### WORK INSTRUCTIONS:
Each line in the entries below that holds the word "inset" belongs in the answer.

### EXERCISE INPUTS:
□ □ □ □ □ □ □

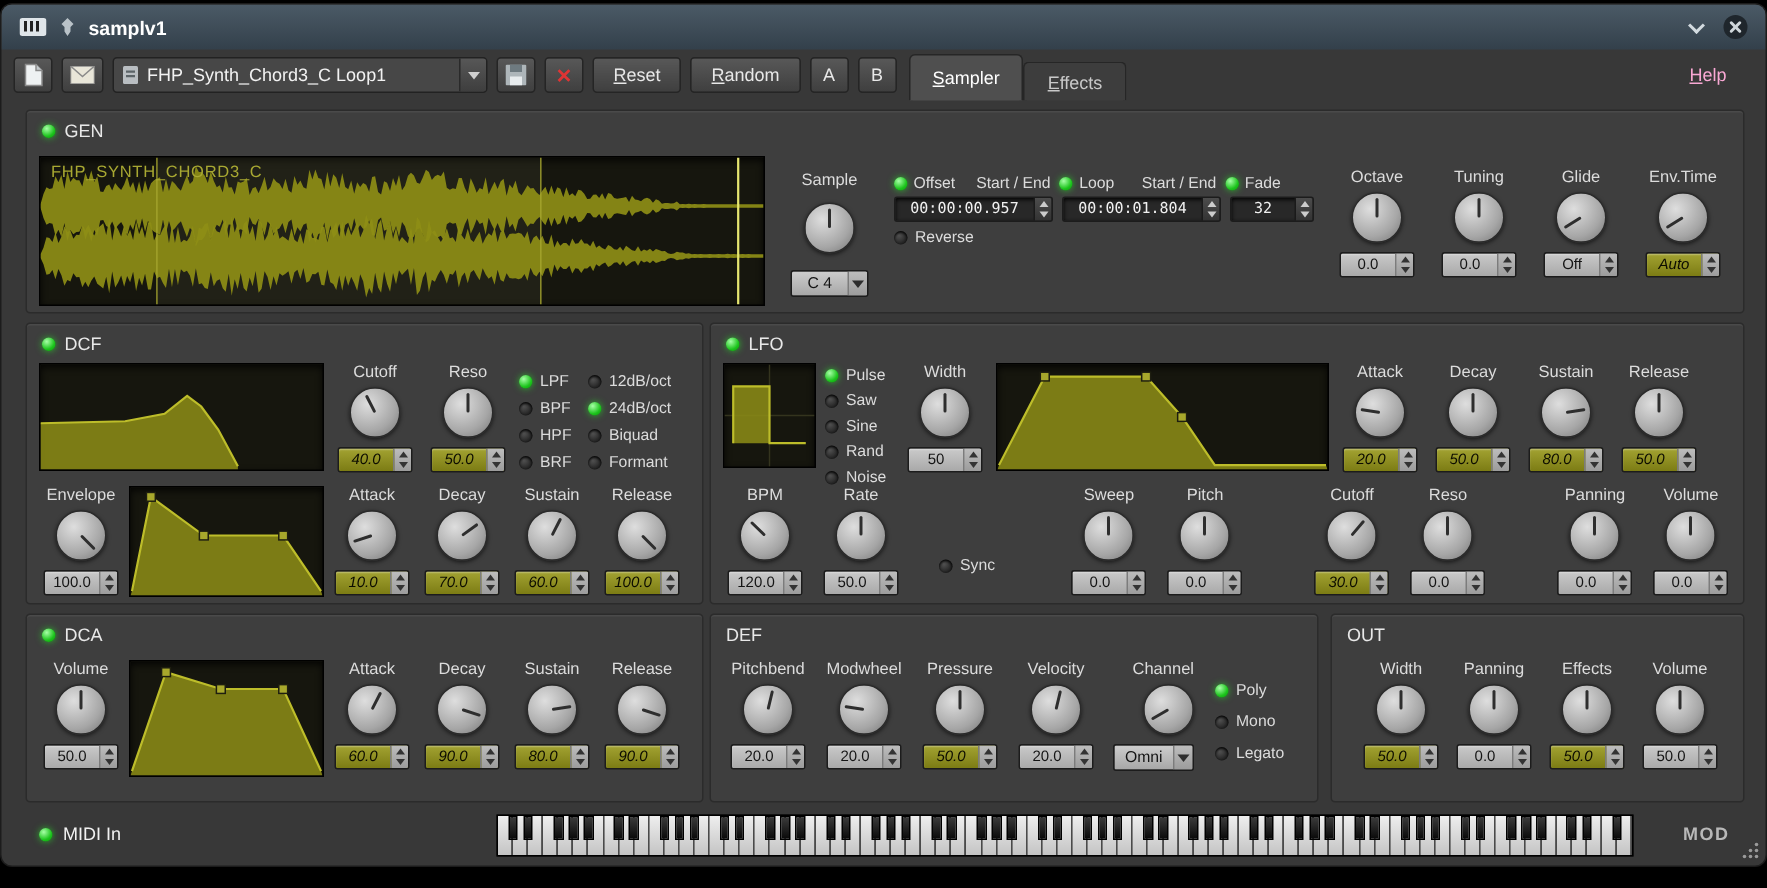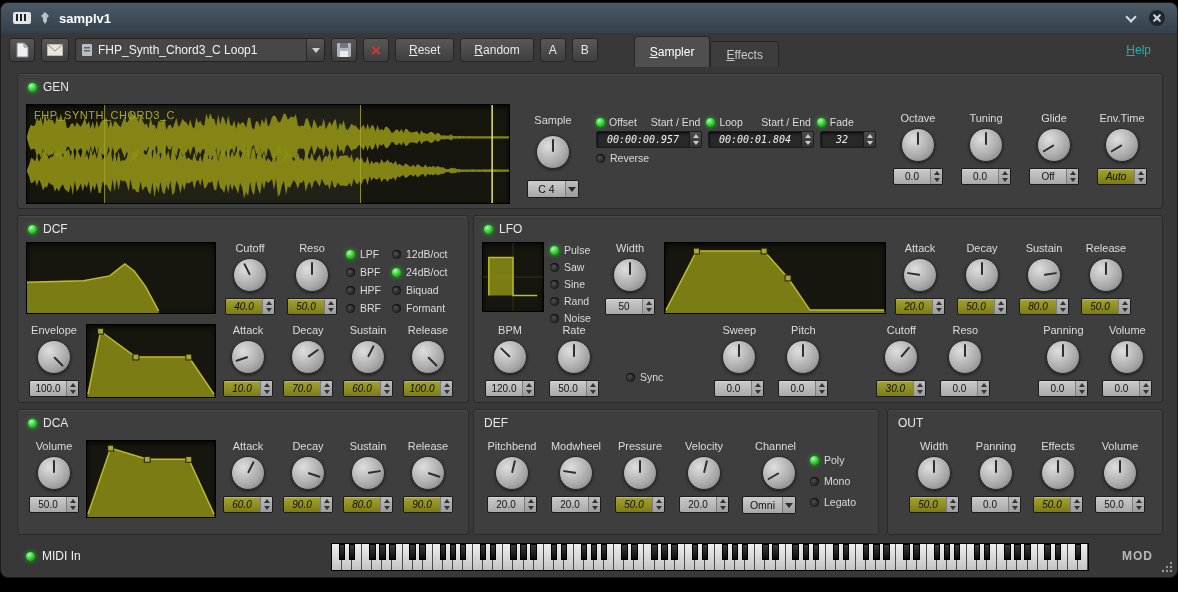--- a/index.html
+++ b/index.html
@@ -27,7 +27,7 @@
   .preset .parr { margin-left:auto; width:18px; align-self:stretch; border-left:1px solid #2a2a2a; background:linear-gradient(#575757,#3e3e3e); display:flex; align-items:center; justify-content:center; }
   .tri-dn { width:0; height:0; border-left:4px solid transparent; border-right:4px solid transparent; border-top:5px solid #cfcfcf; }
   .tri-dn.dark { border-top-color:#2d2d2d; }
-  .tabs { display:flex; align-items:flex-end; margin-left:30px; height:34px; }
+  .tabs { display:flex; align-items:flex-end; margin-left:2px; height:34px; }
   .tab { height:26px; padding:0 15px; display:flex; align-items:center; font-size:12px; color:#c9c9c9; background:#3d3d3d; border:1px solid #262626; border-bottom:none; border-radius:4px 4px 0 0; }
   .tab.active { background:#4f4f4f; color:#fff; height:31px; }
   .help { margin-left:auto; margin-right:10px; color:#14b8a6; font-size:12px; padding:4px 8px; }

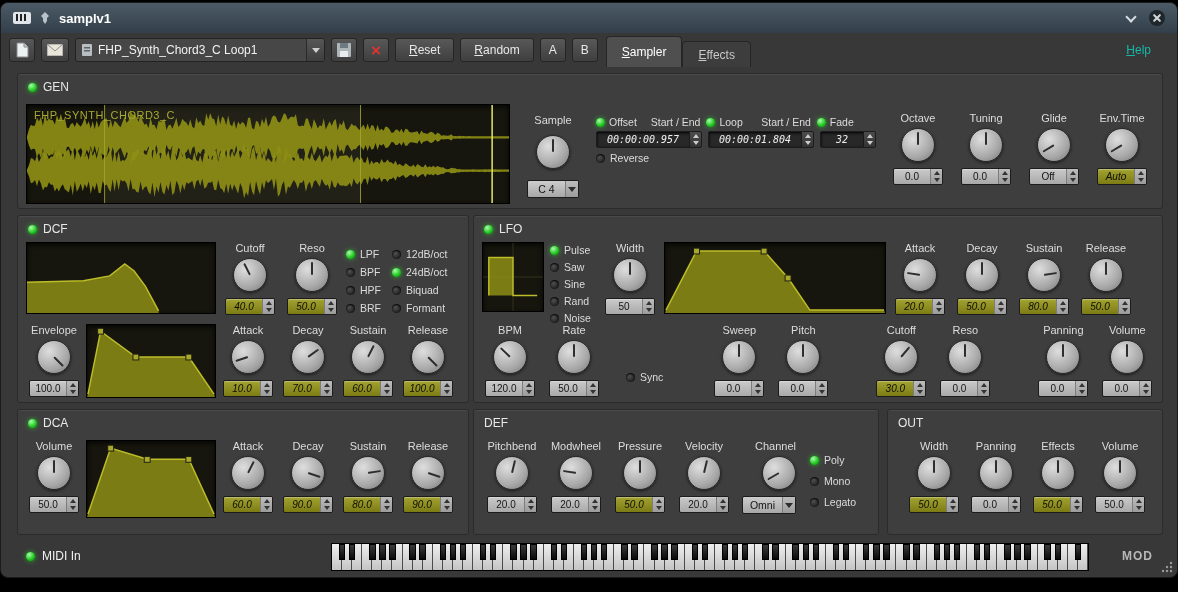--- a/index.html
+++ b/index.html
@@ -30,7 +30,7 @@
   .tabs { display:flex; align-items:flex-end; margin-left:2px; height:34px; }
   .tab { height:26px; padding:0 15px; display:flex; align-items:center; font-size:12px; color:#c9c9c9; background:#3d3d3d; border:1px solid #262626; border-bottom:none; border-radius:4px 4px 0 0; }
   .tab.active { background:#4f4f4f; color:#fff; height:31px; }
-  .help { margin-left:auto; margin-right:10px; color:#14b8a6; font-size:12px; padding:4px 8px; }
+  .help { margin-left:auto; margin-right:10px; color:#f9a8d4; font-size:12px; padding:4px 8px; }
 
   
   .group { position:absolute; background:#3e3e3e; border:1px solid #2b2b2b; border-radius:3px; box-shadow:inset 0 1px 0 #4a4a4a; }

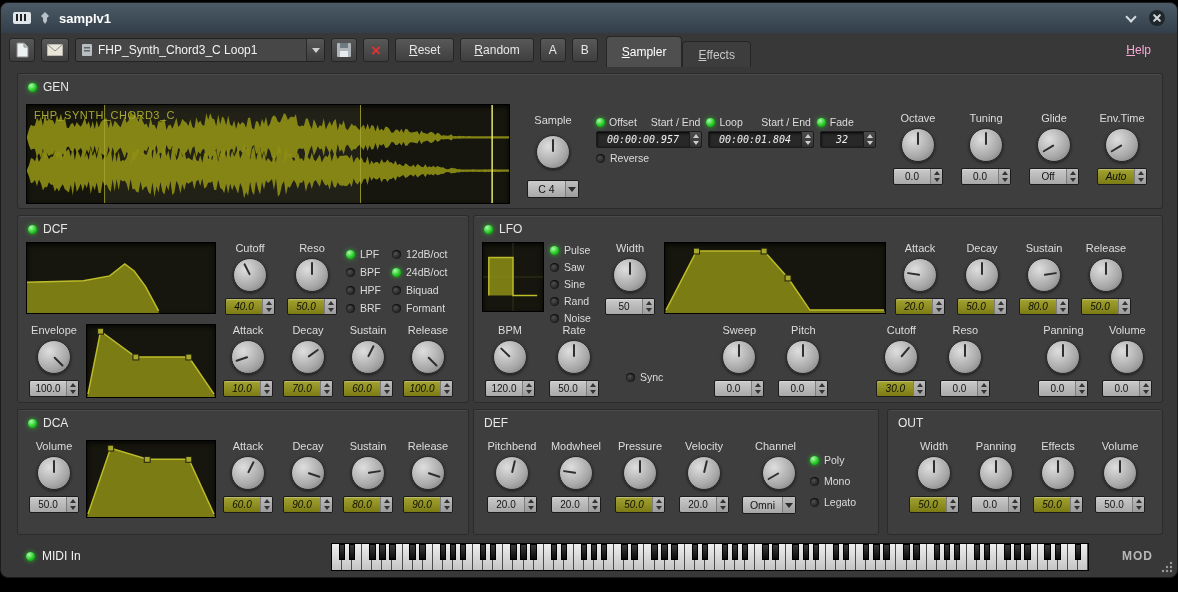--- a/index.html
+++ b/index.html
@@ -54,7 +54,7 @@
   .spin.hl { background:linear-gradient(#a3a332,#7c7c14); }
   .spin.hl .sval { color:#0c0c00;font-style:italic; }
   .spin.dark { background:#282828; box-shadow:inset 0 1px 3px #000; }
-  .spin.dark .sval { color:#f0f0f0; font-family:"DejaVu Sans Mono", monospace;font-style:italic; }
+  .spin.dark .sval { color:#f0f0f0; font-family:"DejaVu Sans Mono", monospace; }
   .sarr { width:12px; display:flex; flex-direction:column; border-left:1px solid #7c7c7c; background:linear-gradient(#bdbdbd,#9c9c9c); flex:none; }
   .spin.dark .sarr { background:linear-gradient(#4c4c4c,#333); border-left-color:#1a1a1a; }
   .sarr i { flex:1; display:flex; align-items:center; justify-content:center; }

□ □ □ □ □ □ □

### SOLUTION TO THIS EXERCISE:
   .group { position:absolute; background:#3e3e3e; border:1px solid #2b2b2b; border-radius:3px; box-shadow:inset 0 1px 0 #4a4a4a; }
   .spin.dark { background:#282828; box-shadow:inset 0 1px 3px #000; }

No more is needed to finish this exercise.